━━━ Information
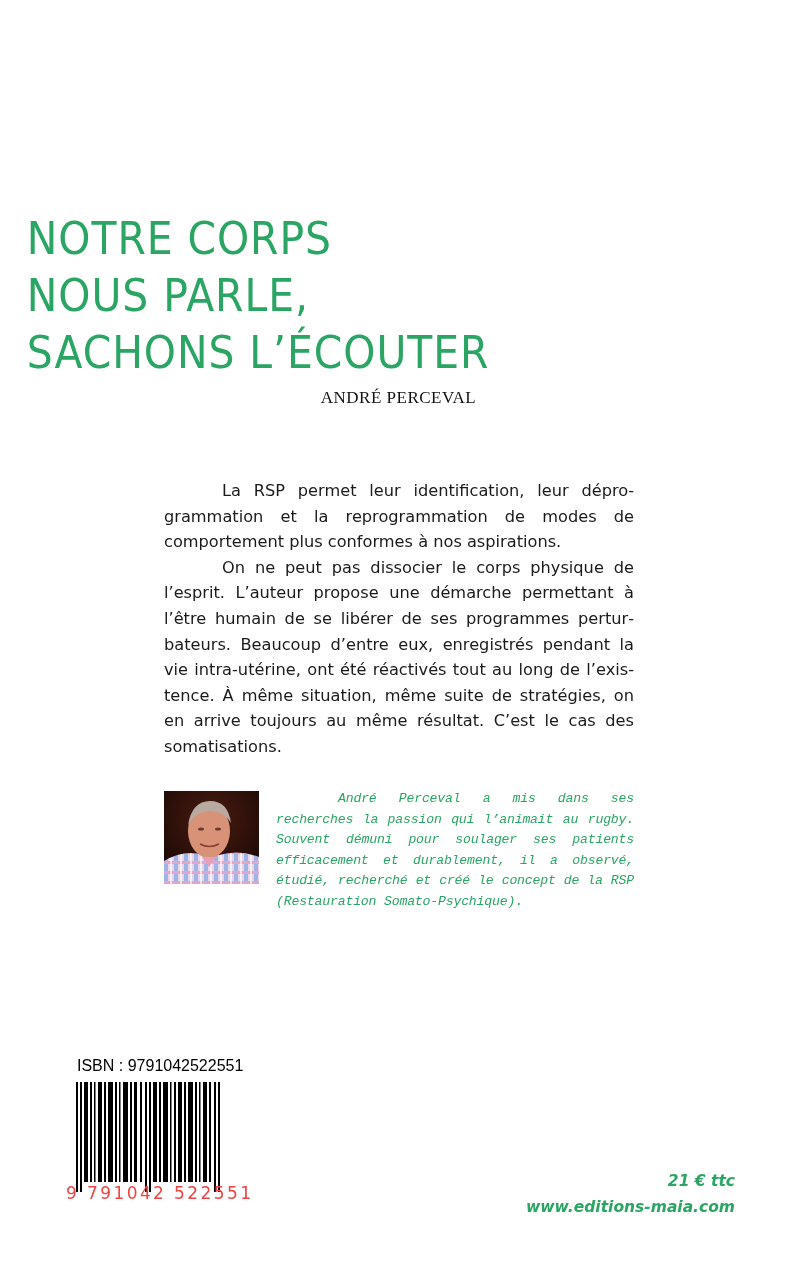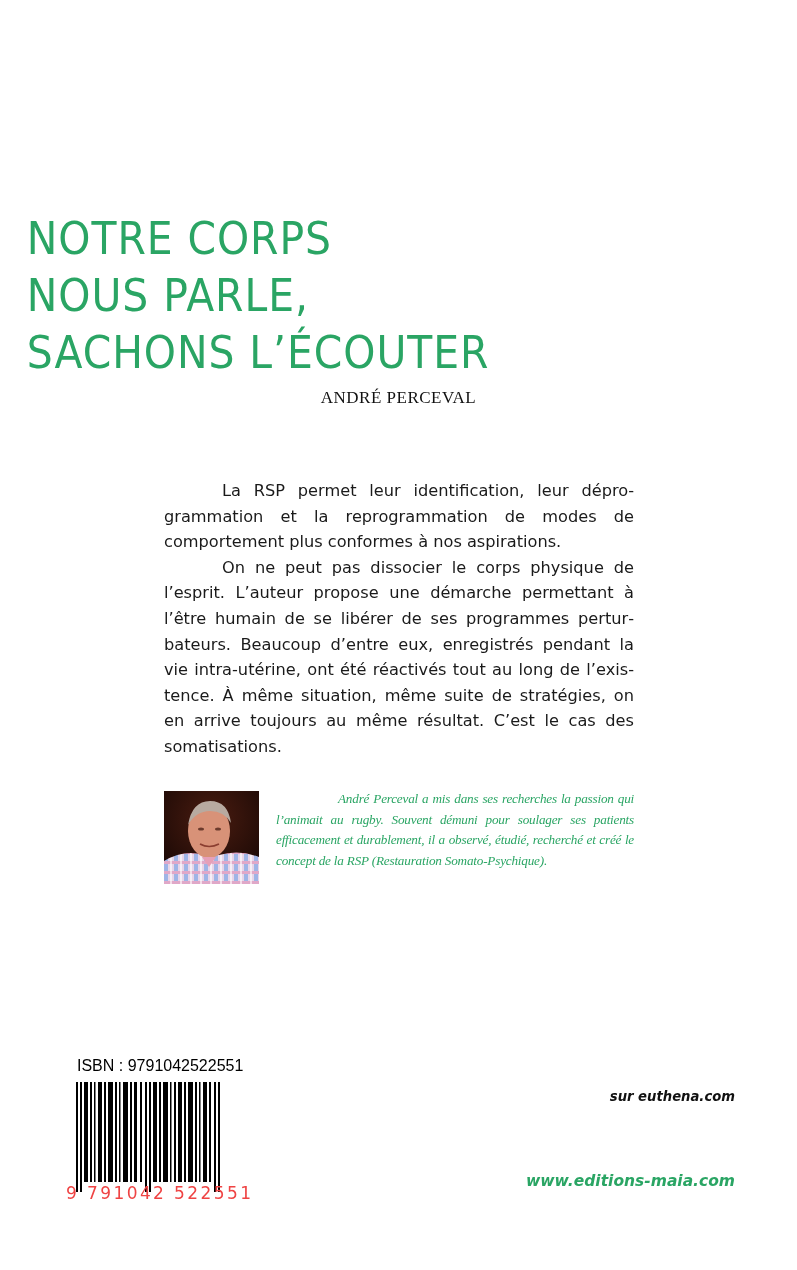--- a/index.html
+++ b/index.html
@@ -8,21 +8,21 @@
   .title { position: absolute; left: 0; top: 210px; width: 765px; text-align: left; color: #2aa564; font-family: "DejaVu Sans", sans-serif; font-weight: normal; font-size: 44px; line-height: 57px; letter-spacing: 1px; }
   .title div { transform: scaleX(0.93); }
 
   .author { position: absolute; left: 0; top: 388px; width: 797px; text-align: center; font-family: "Liberation Serif", serif; font-size: 17px; color: #111; letter-spacing: 0.5px; }
 
   .blurb { position: absolute; left: 164px; top: 478px; width: 470px; font-family: "DejaVu Sans", sans-serif; font-size: 16.2px; line-height: 25.6px; color: #1a1a1a; text-align: justify; }
   .blurb p { margin: 0; text-indent: 58px; }
 
   .photo { position: absolute; left: 164px; top: 791px; width: 95px; height: 93px; overflow: hidden; background: #2a0e08; }
 
-  .bio { position: absolute; left: 276px; top: 789px; width: 358px; font-family: Liberation Serif, serif; font-style: italic; font-size: 13.2px; line-height: 20.6px; color: #2aa564; text-align: justify; letter-spacing: -0.2px; }
+  .bio { position: absolute; left: 276px; top: 789px; width: 358px; font-family: Liberation Mono, monospace; font-style: italic; font-size: 13.2px; line-height: 20.6px; color: #2aa564; text-align: justify; letter-spacing: -0.2px; }
   .bio p { margin: 0; text-indent: 62px; }
 
   .isbn-label { position: absolute; left: 77px; top: 1057px; font-family: Liberation Sans, sans-serif; font-size: 16px; color: #000000; }
   .barcode { position: absolute; left: 74px; top: 1082px; width: 150px; height: 110px; }
   .barcode-digits { position: absolute; left: 66px; top: 1183px; font-family: "DejaVu Sans", sans-serif; font-size: 17px; color: #ef4444; letter-spacing: 2.4px; background: transparent; }
 
   .promo { position: absolute; right: 62px; top: 1086px; text-align: right; font-family: "DejaVu Sans", sans-serif; font-style: italic; font-weight: bold; font-size: 13.2px; line-height: 21px; color: #111; }
   .price { position: absolute; right: 62px; top: 1168px; text-align: right; font-family: "DejaVu Sans", sans-serif; font-style: italic; font-weight: bold; font-size: 15.5px; line-height: 26px; color: #2aa564; }
 </style>
 </head>
@@ -102,18 +102,18 @@
     <rect x="125" y="0" width="1.5" height="100"></rect>
     <rect x="129" y="0" width="4" height="100"></rect>
     <rect x="135" y="0" width="2" height="100"></rect>
     <rect x="140" y="0" width="2" height="110"></rect>
     <rect x="144" y="0" width="2" height="110"></rect>
   </g>
 </svg>
 <div class="barcode-digits">9 791042 522551</div>
 
 <div class="promo">
-  <div>sur euthena.com</div>
 </div>
 
 <div class="price">
+  <div>21 € ttc</div>
   <div>www.editions-maia.com</div>
 </div>
 
 </body></html>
━━━━━━
**The task**
Write out the records above in full and exactly, with no pictures.

**Solved problem**
--- a/index.html
+++ b/index.html
@@ -8,21 +8,21 @@
   .title { position: absolute; left: 0; top: 210px; width: 765px; text-align: left; color: #2aa564; font-family: "DejaVu Sans", sans-serif; font-weight: normal; font-size: 44px; line-height: 57px; letter-spacing: 1px; }
   .title div { transform: scaleX(0.93); }
 
   .author { position: absolute; left: 0; top: 388px; width: 797px; text-align: center; font-family: "Liberation Serif", serif; font-size: 17px; color: #111; letter-spacing: 0.5px; }
 
   .blurb { position: absolute; left: 164px; top: 478px; width: 470px; font-family: "DejaVu Sans", sans-serif; font-size: 16.2px; line-height: 25.6px; color: #1a1a1a; text-align: justify; }
   .blurb p { margin: 0; text-indent: 58px; }
 
   .photo { position: absolute; left: 164px; top: 791px; width: 95px; height: 93px; overflow: hidden; background: #2a0e08; }
 
-  .bio { position: absolute; left: 276px; top: 789px; width: 358px; font-family: Liberation Serif, serif; font-style: italic; font-size: 13.2px; line-height: 20.6px; color: #2aa564; text-align: justify; letter-spacing: -0.2px; }
+  .bio { position: absolute; left: 276px; top: 789px; width: 358px; font-family: Liberation Mono, monospace; font-style: italic; font-size: 13.2px; line-height: 20.6px; color: #2aa564; text-align: justify; letter-spacing: -0.2px; }
   .bio p { margin: 0; text-indent: 62px; }
 
   .isbn-label { position: absolute; left: 77px; top: 1057px; font-family: Liberation Sans, sans-serif; font-size: 16px; color: #000000; }
   .barcode { position: absolute; left: 74px; top: 1082px; width: 150px; height: 110px; }
   .barcode-digits { position: absolute; left: 66px; top: 1183px; font-family: "DejaVu Sans", sans-serif; font-size: 17px; color: #ef4444; letter-spacing: 2.4px; background: transparent; }
 
   .promo { position: absolute; right: 62px; top: 1086px; text-align: right; font-family: "DejaVu Sans", sans-serif; font-style: italic; font-weight: bold; font-size: 13.2px; line-height: 21px; color: #111; }
   .price { position: absolute; right: 62px; top: 1168px; text-align: right; font-family: "DejaVu Sans", sans-serif; font-style: italic; font-weight: bold; font-size: 15.5px; line-height: 26px; color: #2aa564; }
 </style>
 </head>
@@ -102,18 +102,18 @@
     <rect x="125" y="0" width="1.5" height="100"></rect>
     <rect x="129" y="0" width="4" height="100"></rect>
     <rect x="135" y="0" width="2" height="100"></rect>
     <rect x="140" y="0" width="2" height="110"></rect>
     <rect x="144" y="0" width="2" height="110"></rect>
   </g>
 </svg>
 <div class="barcode-digits">9 791042 522551</div>
 
 <div class="promo">
-  <div>sur euthena.com</div>
 </div>
 
 <div class="price">
+  <div>21 € ttc</div>
   <div>www.editions-maia.com</div>
 </div>
 
 </body></html>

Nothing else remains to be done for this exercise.